(Cross-posted at ClobberBlog.)
The triage nurse told us to have a seat in the waiting room. I found myself scrunched into my chair in child’s pose, my head resting in my husband’s lap. I imagine there are few things more ridiculous-looking than a 6’0″ woman curled into child’s pose sobbing, but it seemed to lessen the pain ever-so-slightly, so there I was. I had reached the point of not caring about a public display of pain. My husband gently stroked my hair and whispered that it was going to be all right, but I could hear the worry in his voice.
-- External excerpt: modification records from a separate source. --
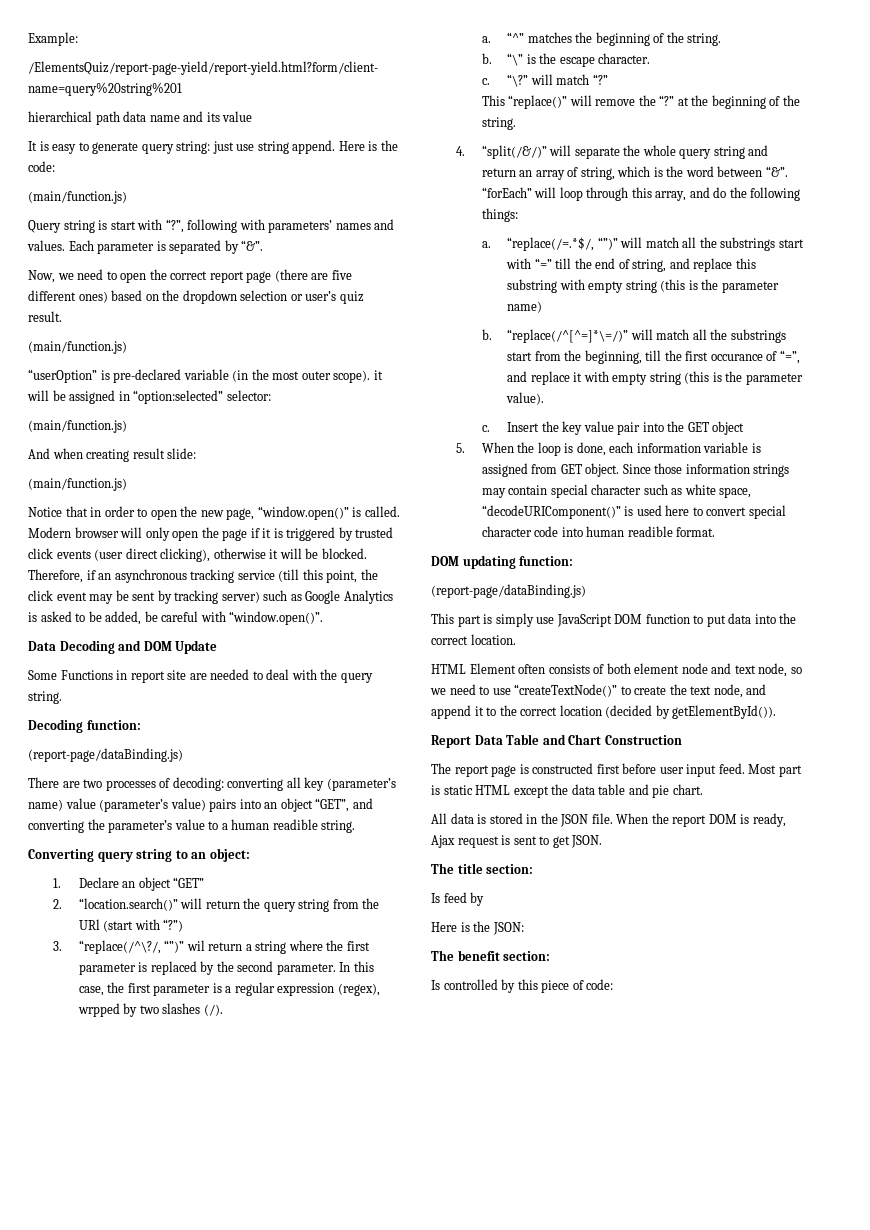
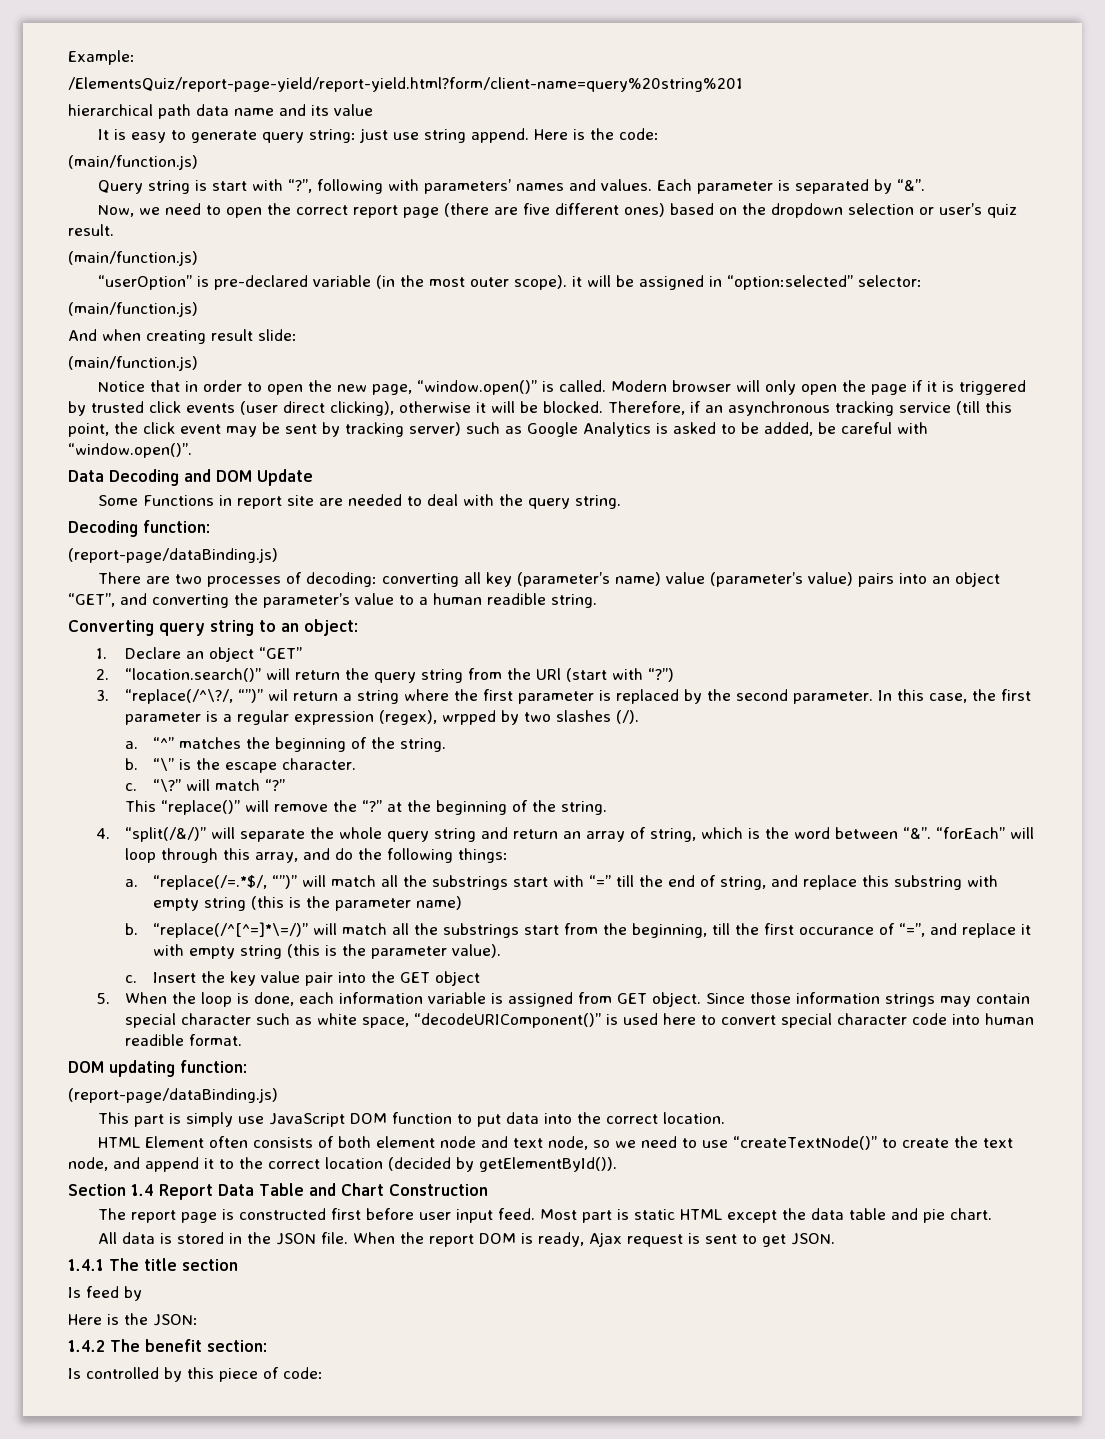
- Report Data Table and Chart Construction
+ Section 1.4 Report Data Table and Chart Construction
- The title section:
+ 1.4.1 The title section
- The benefit section:
+ 1.4.2 The benefit section:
This time, the ER docs ordered a CT scan and wrote me a prescription for narcotic painkillers: methocarbamol and hydrocodone. Those drugs may have addled my brain and made me think everything was funnier, but they definitely took my pain away and allowed me to become semi-functional again. My pain was still bad though. Throughout the weekend, I found myself counting down the hours until I could take another pill as the pain in my neck began to creep back.
The doctors also told me to make an appointment with my PCP to have my neck evaluated; however, the last PCP I had seen was 12 miles away in Mundelein, and I had only seen her once or twice, the last time being ~18 months prior, so naturally, I didn’t do this. I kind of treat doctors the same way I was (at the time) treating God: I avoid them until I desperately need something from them. I had a temporary solution to my symptoms and didn’t really care about treating the cause.
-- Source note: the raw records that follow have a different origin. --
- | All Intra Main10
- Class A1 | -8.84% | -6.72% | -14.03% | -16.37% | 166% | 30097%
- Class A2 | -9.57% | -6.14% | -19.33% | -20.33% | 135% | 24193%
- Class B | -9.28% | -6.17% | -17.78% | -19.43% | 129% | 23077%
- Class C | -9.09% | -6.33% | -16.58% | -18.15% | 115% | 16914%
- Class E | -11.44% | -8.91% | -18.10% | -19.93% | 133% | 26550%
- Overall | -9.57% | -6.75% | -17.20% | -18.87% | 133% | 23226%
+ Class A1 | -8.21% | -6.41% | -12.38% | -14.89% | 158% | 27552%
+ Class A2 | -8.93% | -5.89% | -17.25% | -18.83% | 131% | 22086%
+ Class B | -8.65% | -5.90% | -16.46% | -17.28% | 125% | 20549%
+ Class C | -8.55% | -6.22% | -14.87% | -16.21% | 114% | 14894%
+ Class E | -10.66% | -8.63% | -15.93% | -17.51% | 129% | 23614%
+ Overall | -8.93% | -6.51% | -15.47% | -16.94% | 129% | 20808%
The passing of time over the weekend ebbed away at my small supply of narcotics, and the realization dawned on me that I wasn’t getting anymore unless I could get a non-ER doc to sign off on another prescription. So on Monday morning, August 13th, I called my insurance and asked them to switch my PCP to a family practice closer to where I lived. I then called that practice and got an emergency appointment time slot in the afternoon.
Something you should know about me: when given a choice, I only see female doctors. If I have to see a male specialist or ER doc, that’s perfectly fine, but give me a list of primary care providers and I’ll always pick a woman’s name from the list. I’m sexist like that. When the receptionist said she could get me in with XYZ over the phone, the name she said sounded like a woman’s first name coupled with a last name. It was like my drug-addled brain heard, “We can get you in with [Mara Jade],” and I said, “Sounds good.”
Paul had gone back to work after taking Friday and Saturday off to care for me, so I took Harley with me to the appointment, and the two of us were ushered back to the exam room. While the nurse was asking me questions, I said something to Harley wherein I called the doctor a “she,” to which the nurse replied, “It’s a he.” What the hell, I thought, How in the heck does a man wind up with a name like [Mara]? That is not at all a unisex name! Oh well. I wasn’t about to dismiss myself from the exam room when prescription narcotics were at stake.
It wasn’t until later on, when the doctor was giving me paperwork, that I read his name and realized the receptionist had only said his lengthy last name over the phone. It was like his full name was Luke Marajade, so I had heard Mara Jade when it was spoken over the phone. (Just to be clear: his name is not really Luke or Marajade, but how awesome would it be if it was?!?! We would ALL want to see a doctor named Luke Marajade!)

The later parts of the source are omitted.